_INFORMATION SUPPLIED_:
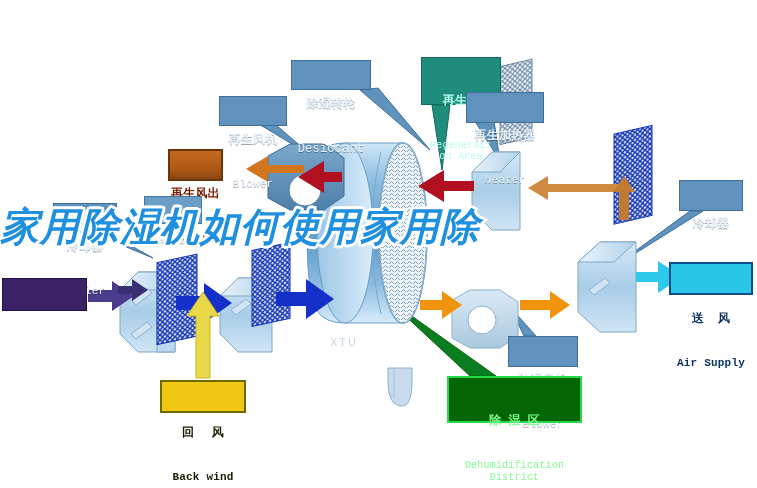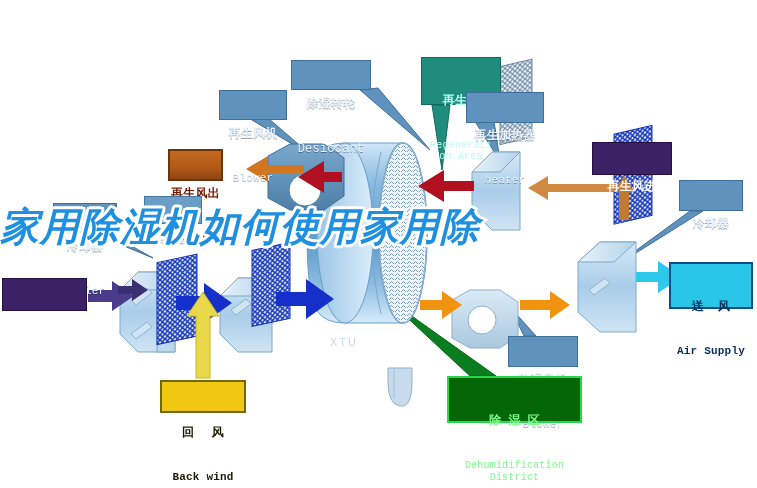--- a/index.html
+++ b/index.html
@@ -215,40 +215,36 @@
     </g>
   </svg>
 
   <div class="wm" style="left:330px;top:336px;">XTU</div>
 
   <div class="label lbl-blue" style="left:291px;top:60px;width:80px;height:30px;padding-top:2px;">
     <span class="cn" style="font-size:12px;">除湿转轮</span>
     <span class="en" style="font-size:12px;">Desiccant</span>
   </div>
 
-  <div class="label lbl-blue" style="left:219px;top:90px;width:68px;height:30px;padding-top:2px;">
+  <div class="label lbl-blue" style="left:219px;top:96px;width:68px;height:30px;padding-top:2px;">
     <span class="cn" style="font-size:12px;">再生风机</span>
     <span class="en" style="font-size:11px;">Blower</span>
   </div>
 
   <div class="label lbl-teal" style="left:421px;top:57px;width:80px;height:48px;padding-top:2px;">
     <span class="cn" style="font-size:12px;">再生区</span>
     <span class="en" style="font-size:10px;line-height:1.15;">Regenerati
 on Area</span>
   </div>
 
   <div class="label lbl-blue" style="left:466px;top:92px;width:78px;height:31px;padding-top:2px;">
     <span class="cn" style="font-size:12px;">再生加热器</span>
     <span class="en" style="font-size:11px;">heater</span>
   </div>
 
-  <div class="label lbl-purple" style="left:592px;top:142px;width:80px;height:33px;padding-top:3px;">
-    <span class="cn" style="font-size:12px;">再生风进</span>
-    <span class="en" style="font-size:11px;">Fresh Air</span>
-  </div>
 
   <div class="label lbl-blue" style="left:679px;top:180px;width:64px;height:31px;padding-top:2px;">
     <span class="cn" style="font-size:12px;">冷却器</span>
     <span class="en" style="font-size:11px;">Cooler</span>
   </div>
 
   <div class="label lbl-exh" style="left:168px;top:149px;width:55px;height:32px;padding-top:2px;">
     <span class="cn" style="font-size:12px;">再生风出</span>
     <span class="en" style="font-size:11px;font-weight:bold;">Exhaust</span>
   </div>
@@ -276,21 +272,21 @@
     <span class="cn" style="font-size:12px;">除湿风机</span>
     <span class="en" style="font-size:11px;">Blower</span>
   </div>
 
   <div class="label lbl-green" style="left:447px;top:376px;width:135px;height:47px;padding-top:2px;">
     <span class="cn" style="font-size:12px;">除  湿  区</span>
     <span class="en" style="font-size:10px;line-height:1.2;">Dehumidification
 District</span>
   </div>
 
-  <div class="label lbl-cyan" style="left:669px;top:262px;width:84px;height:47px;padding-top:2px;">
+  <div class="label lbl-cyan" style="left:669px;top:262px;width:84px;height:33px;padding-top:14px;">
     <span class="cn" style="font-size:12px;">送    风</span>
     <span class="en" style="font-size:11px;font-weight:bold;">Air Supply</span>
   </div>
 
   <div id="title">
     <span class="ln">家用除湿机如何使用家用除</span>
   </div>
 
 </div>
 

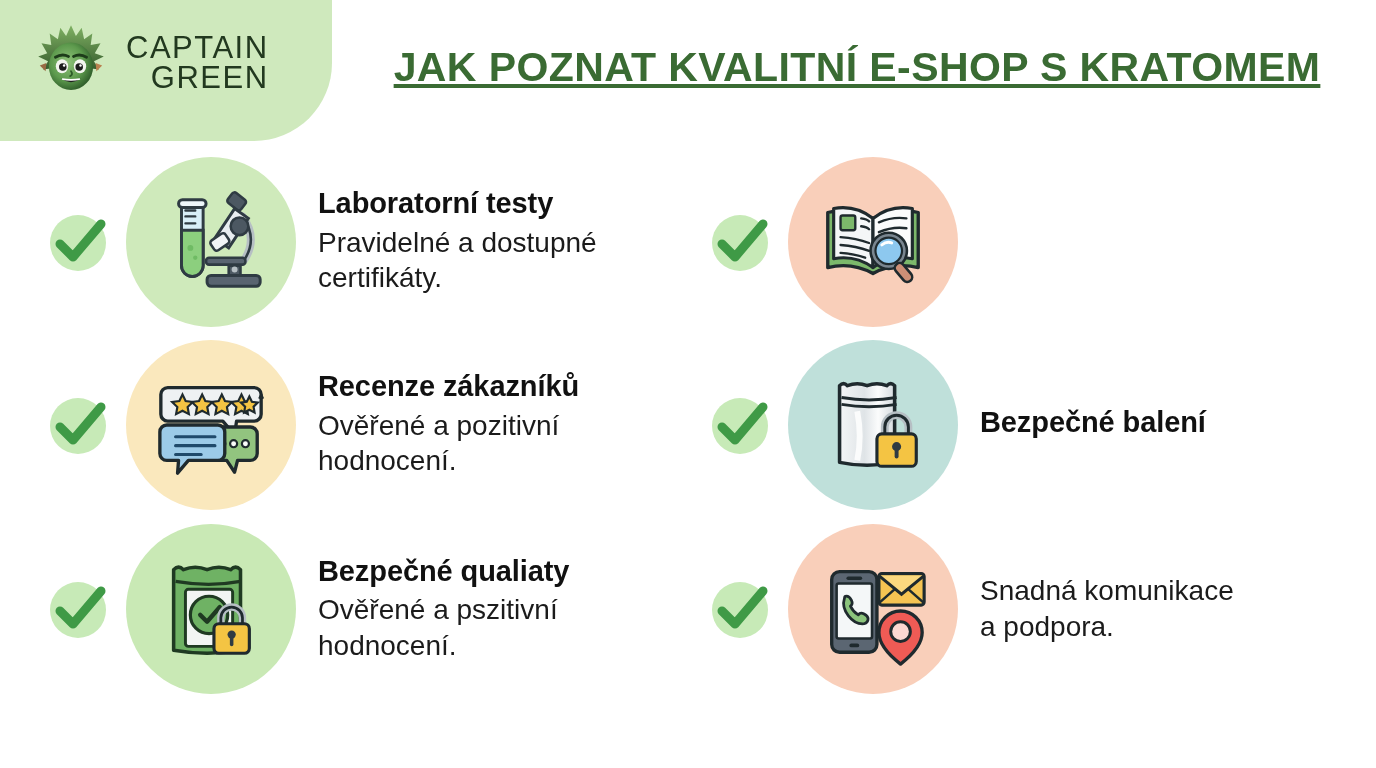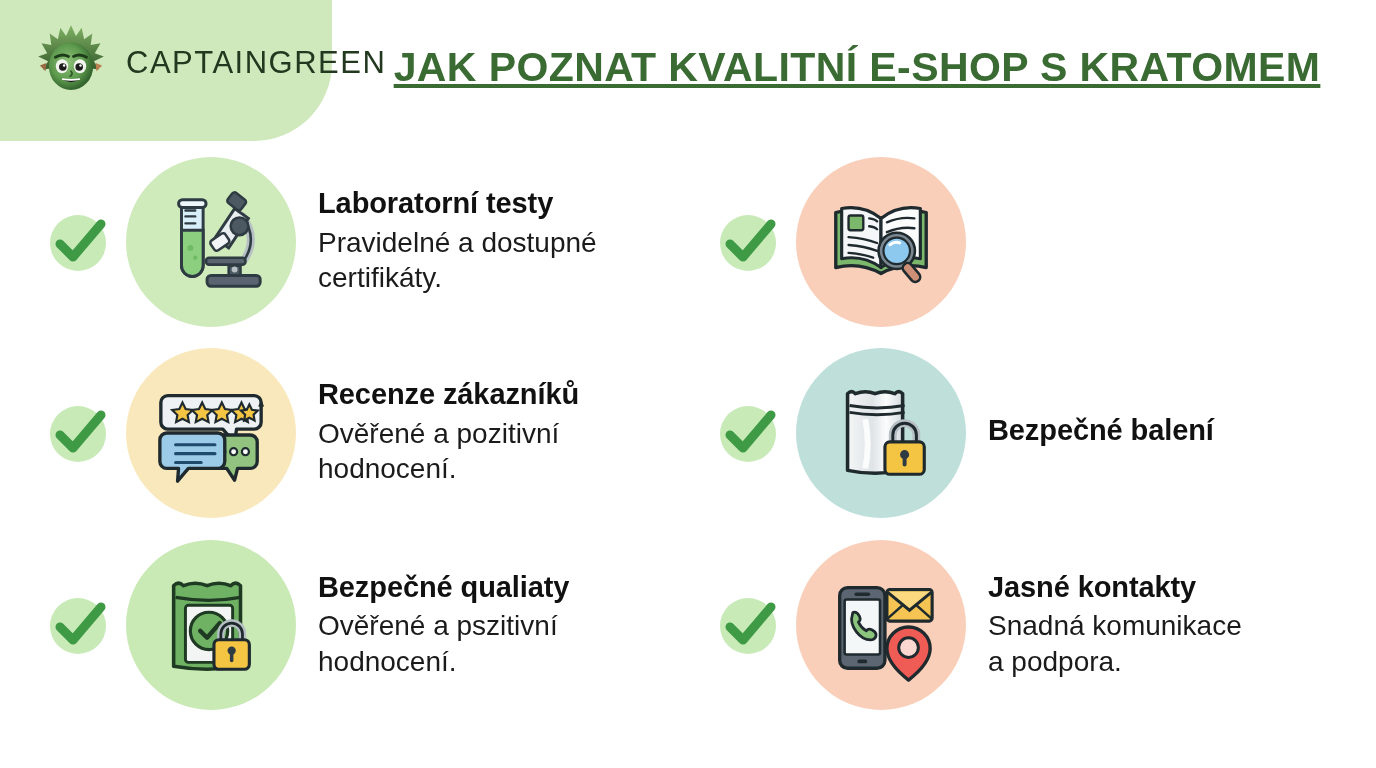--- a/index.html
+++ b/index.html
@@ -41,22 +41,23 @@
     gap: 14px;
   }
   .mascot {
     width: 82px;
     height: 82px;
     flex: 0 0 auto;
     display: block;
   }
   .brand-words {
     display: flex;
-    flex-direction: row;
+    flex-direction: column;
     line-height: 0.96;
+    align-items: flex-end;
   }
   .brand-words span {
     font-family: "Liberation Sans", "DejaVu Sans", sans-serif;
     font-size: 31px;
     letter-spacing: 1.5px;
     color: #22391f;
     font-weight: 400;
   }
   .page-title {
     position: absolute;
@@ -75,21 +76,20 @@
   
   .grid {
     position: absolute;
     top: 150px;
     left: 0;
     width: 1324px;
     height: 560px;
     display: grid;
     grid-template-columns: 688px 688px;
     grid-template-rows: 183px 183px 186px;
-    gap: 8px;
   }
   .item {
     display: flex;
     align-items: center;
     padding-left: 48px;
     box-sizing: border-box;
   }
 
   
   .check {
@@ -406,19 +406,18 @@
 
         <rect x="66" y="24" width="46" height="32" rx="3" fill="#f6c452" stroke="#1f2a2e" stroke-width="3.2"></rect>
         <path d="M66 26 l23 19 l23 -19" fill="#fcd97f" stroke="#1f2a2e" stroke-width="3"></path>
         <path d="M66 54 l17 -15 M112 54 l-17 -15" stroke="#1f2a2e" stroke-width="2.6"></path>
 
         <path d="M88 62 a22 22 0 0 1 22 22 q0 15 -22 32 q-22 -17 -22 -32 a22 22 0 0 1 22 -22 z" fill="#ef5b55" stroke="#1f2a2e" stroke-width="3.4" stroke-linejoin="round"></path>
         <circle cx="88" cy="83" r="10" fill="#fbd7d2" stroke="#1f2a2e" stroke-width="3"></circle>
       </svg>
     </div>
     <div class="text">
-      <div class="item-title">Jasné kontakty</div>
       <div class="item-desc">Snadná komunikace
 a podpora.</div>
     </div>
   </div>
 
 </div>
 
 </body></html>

_EXERCISE AIM_:
Report each line of the data in which "padding" occurs.

_RESULT OF THIS TASK_:
   <div class="label lbl-blue" style="left:291px;top:60px;width:80px;height:30px;padding-top:2px;">
-  <div class="label lbl-blue" style="left:219px;top:90px;width:68px;height:30px;padding-top:2px;">
+  <div class="label lbl-blue" style="left:219px;top:96px;width:68px;height:30px;padding-top:2px;">
   <div class="label lbl-teal" style="left:421px;top:57px;width:80px;height:48px;padding-top:2px;">
   <div class="label lbl-blue" style="left:466px;top:92px;width:78px;height:31px;padding-top:2px;">
-  <div class="label lbl-purple" style="left:592px;top:142px;width:80px;height:33px;padding-top:3px;">
   <div class="label lbl-blue" style="left:679px;top:180px;width:64px;height:31px;padding-top:2px;">
   <div class="label lbl-exh" style="left:168px;top:149px;width:55px;height:32px;padding-top:2px;">
   <div class="label lbl-green" style="left:447px;top:376px;width:135px;height:47px;padding-top:2px;">
-  <div class="label lbl-cyan" style="left:669px;top:262px;width:84px;height:47px;padding-top:2px;">
+  <div class="label lbl-cyan" style="left:669px;top:262px;width:84px;height:33px;padding-top:14px;">
     padding-left: 48px;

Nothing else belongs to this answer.